One of the most important factors in the increased risk of neonatal morbidity and mortality associated with triplet gestations is the development of TTTS. The only two cases of TTTS in our study were in DC + MC gestations, and the rate of 12.5% observed is similar to that noted in MC twins. Interestingly, a recent study noted a lower than expected rate of TTTS in DC triplets (3/51, 5.8%).11 The authors stated that it was unclear whether DC triplet pregnancies are inherently at less risk for developing TTTS as compared with MC twins. They went on to speculate that the presence of the third gestational sac may act as a buffer, reducing pressure on the chorionic plate when hydramnios is present, thereby decreasing the risk of developing TTTS, similar to the mechanisms postulated by which amnioreduction may improve TTTS.
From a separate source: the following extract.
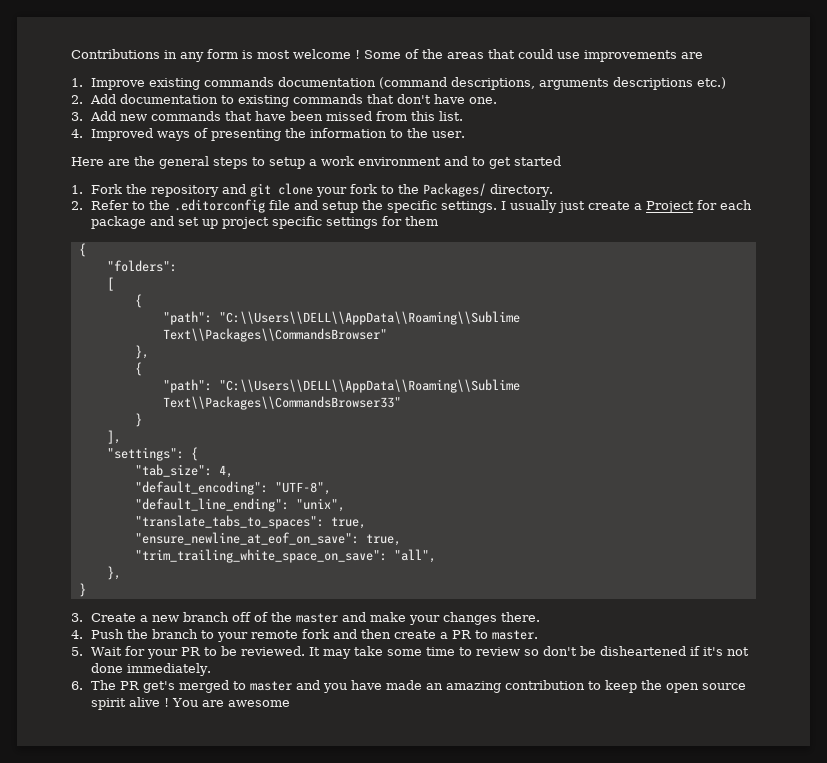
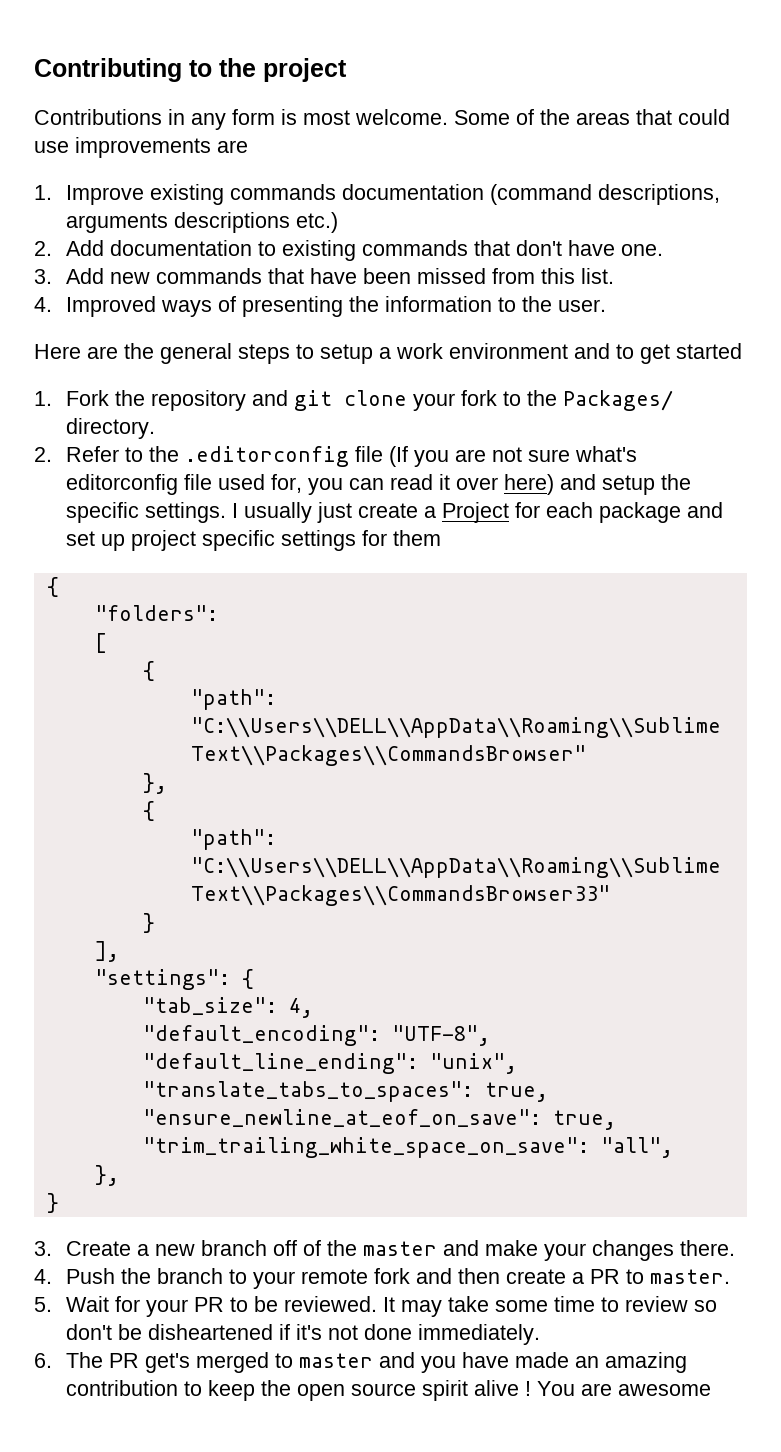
(71, 54) none -> [34,58,347,82] Contributing to the project //
[293,49,360,59] welcome ! -> [355,109,448,125] welcome.
(290, 205) none -> [389,446,638,467] [66,474,555,495] (If you are not sure what's editorconfig file used for, you can read it over here)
The recent decrease in the rate of multiple gestations is the result of a reduction in the number of embryos transferred with each cycle of IVF, and an increase in the number of multiple pregnancy reduction procedures being performed. The ARTs that have the most significant effect on the increase in multifetal gestations are IVF and ovarian hyperstimulation with gonadotropins. Even with the transfer of two embryos, there appears to be an increasing number of triplet gestations with an MC twin pair.4 Further research is needed to elucidate the risk factors and ARTs that increase the risk of monozygotic twinning.
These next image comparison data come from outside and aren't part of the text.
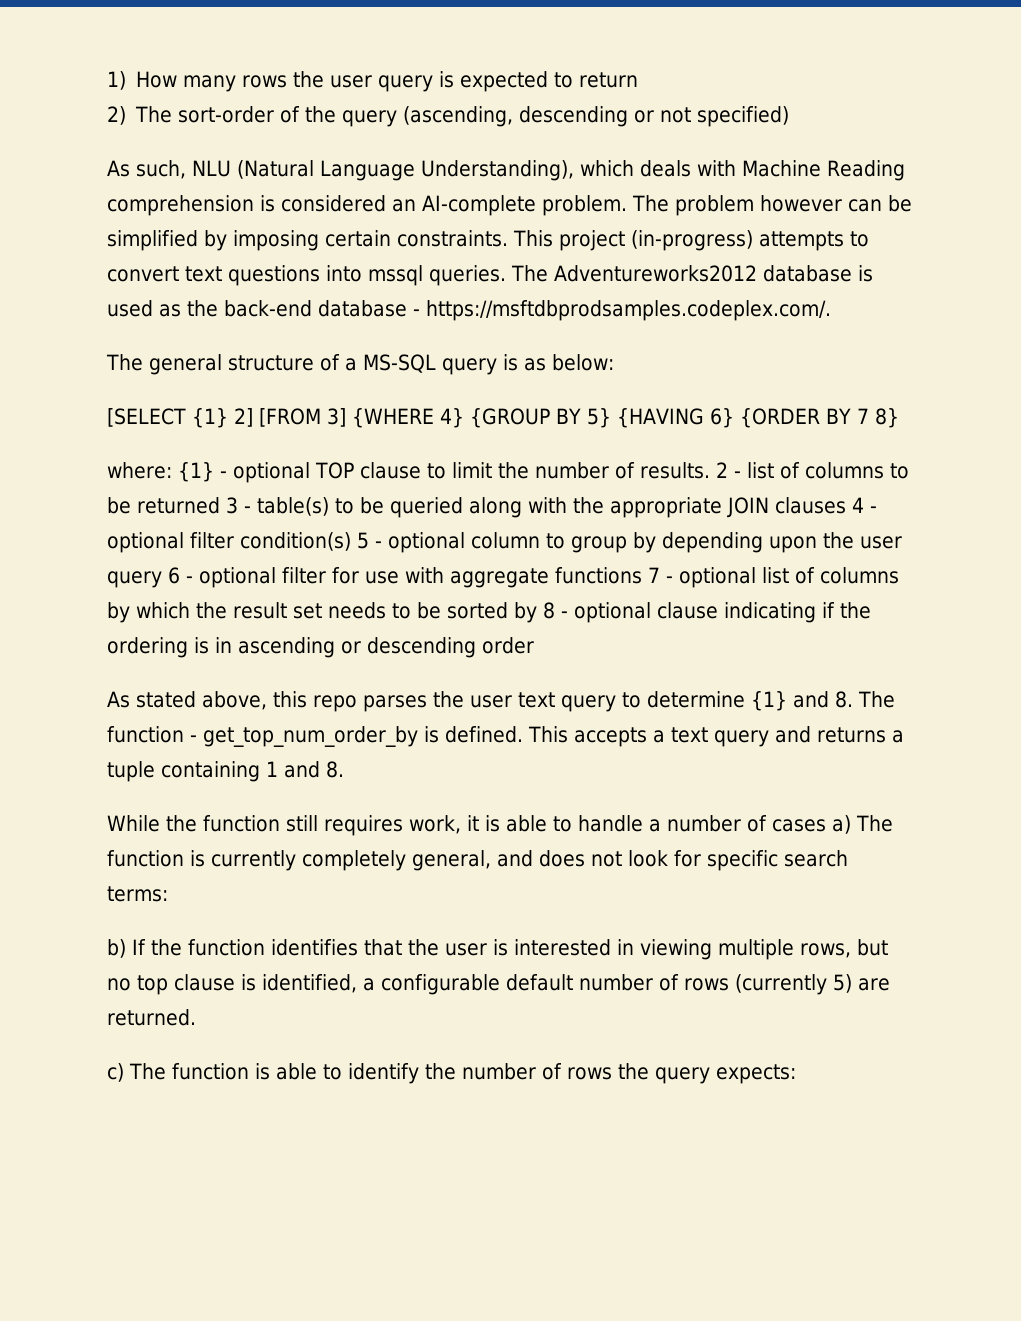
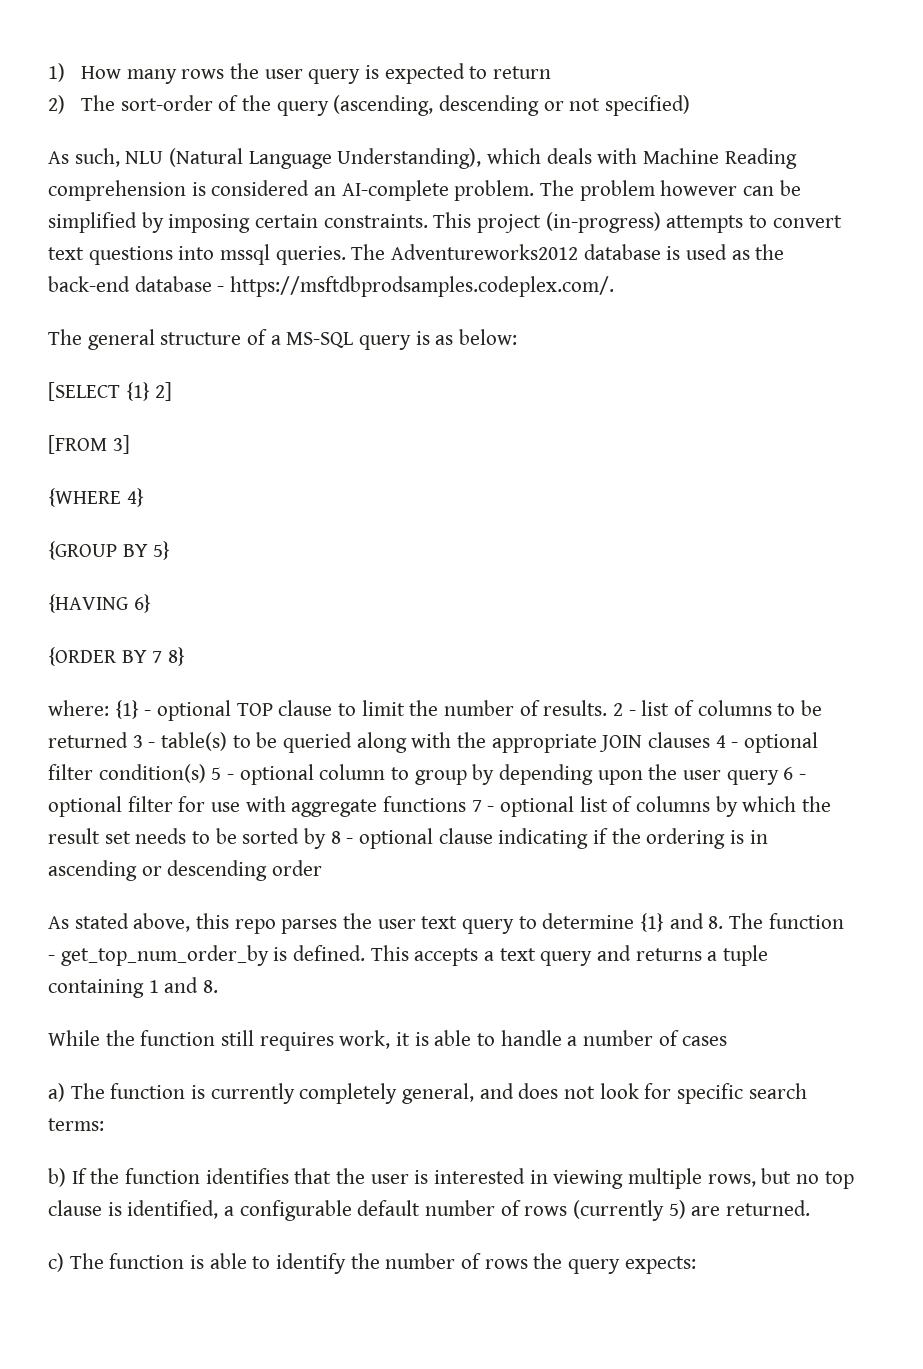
(253, 417) none -> (173, 391) //
(346, 417) none -> (130, 444) //
(464, 418) none -> (144, 497) //
(611, 418) none -> (171, 550) //
(734, 418) none -> (151, 603) //
(826, 825) none -> (728, 1041) //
Limitations of this study include the retrospective nature and relatively small sample size. More specifically, because of its retrospective nature, the study is limited in terms of data availability and accuracy, while the potential for statistical errors such as a type 2 error (“false negative”) due to the relatively small sample size is possible. Although future studies utilizing larger groups of prospectively enrolled patients are needed, it is important to note that this study represents a real-world experience of a large referral and tertiary care center in the northwest suburbs of Illinois. Although this study was underpowered to show a difference in mortality and individual morbidities between the groups, all DC and MC gestations suffered some morbidity or mortality.
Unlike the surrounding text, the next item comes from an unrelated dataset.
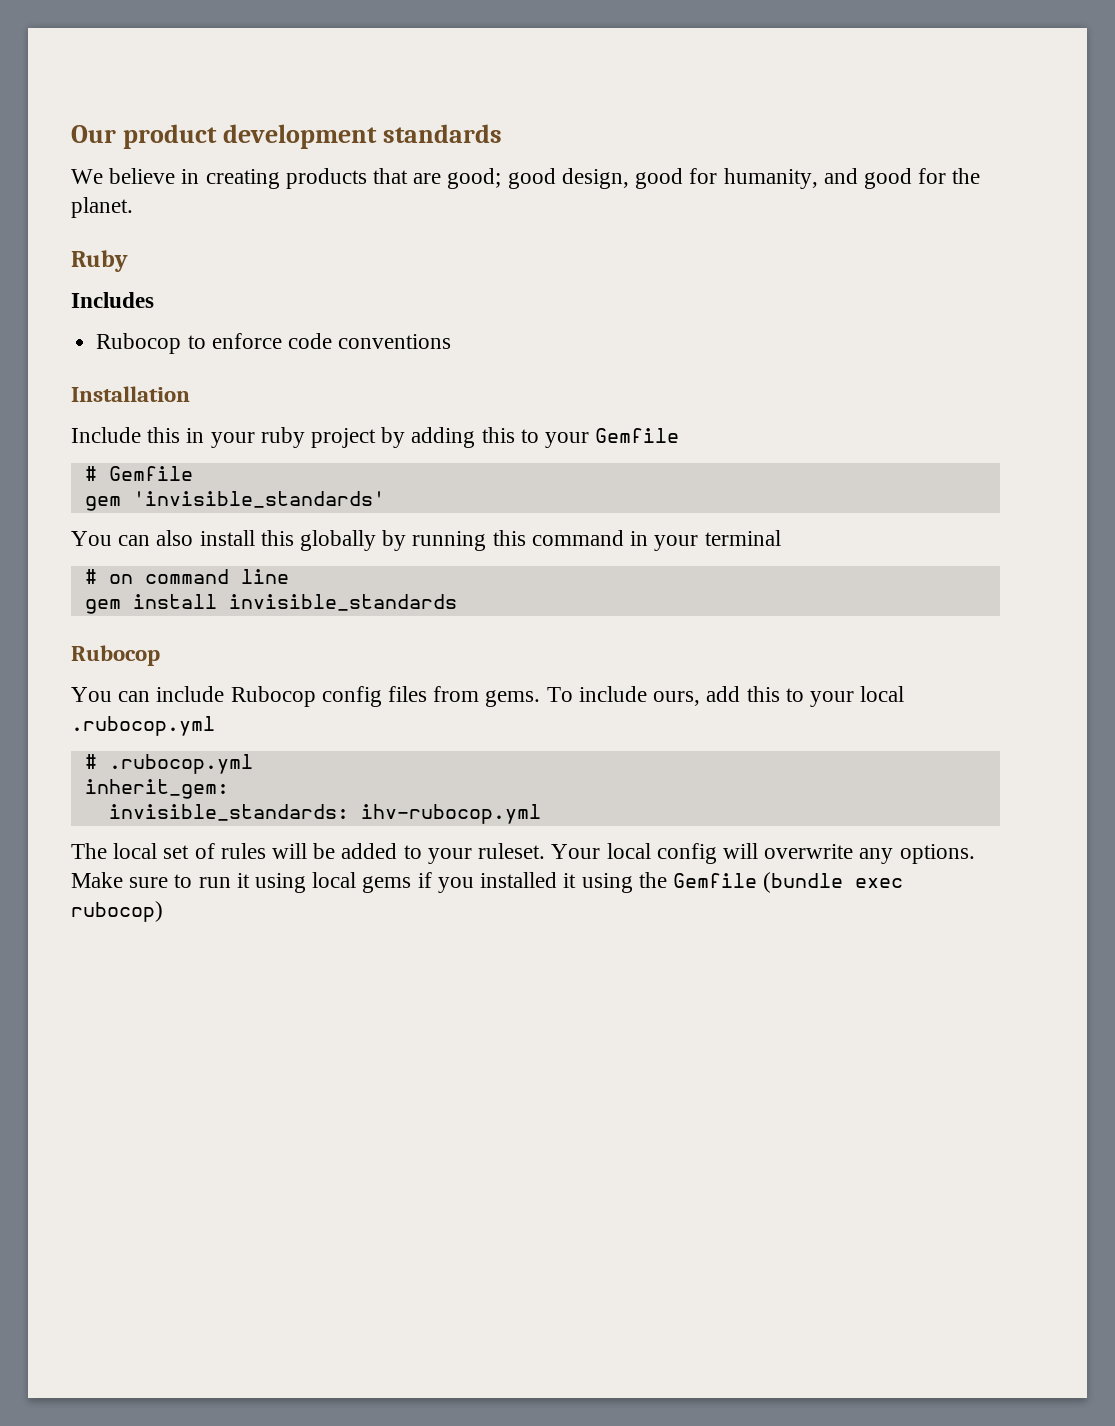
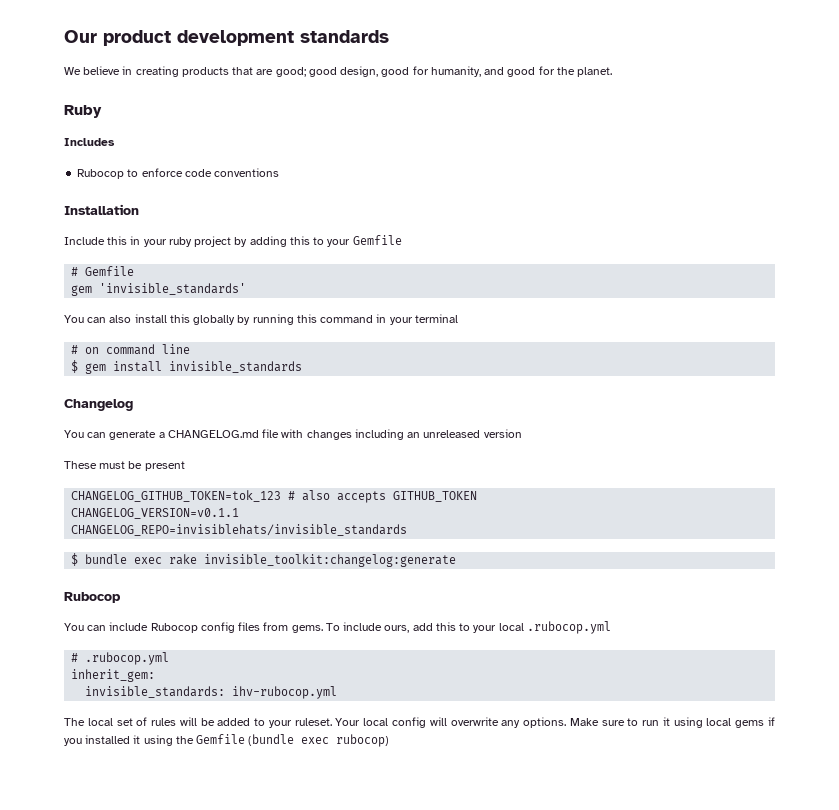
(289, 576) none -> [71,360,79,373] $
(457, 602) none -> [64,399,133,411] [64,429,522,440] [64,461,185,471] [71,490,478,503] [71,508,240,519] [71,524,408,536] [71,553,457,567] // Changelog // You can generate a CHANGELOG.md file with changes including an unreleased version // These must be present // CHANGELOG_GITHUB_TOKEN=tok_123 # also accepts GITHUB_TOKEN // CHANGELOG_VERSION=v0.1.1 // CHANGELOG_REPO=invisiblehats/invisible_standards // $ bundle exec rake invisible_toolkit:changelog:generate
It is important to note that neonatal morbidity and mortality in nonanomalous fetuses are due primarily to prematurity issues, and this is particularly evident in multiple gestations. Twenty-five percent of all DC or MC triplet gestations in our cohort had IUGR. These pregnancies are frequently delivered early for fetal indications. The management of growth disorders in triplets needs to be evaluated further to determine whether earlier delivery is needed, or if close observation is feasible to decrease iatrogenic prematurity.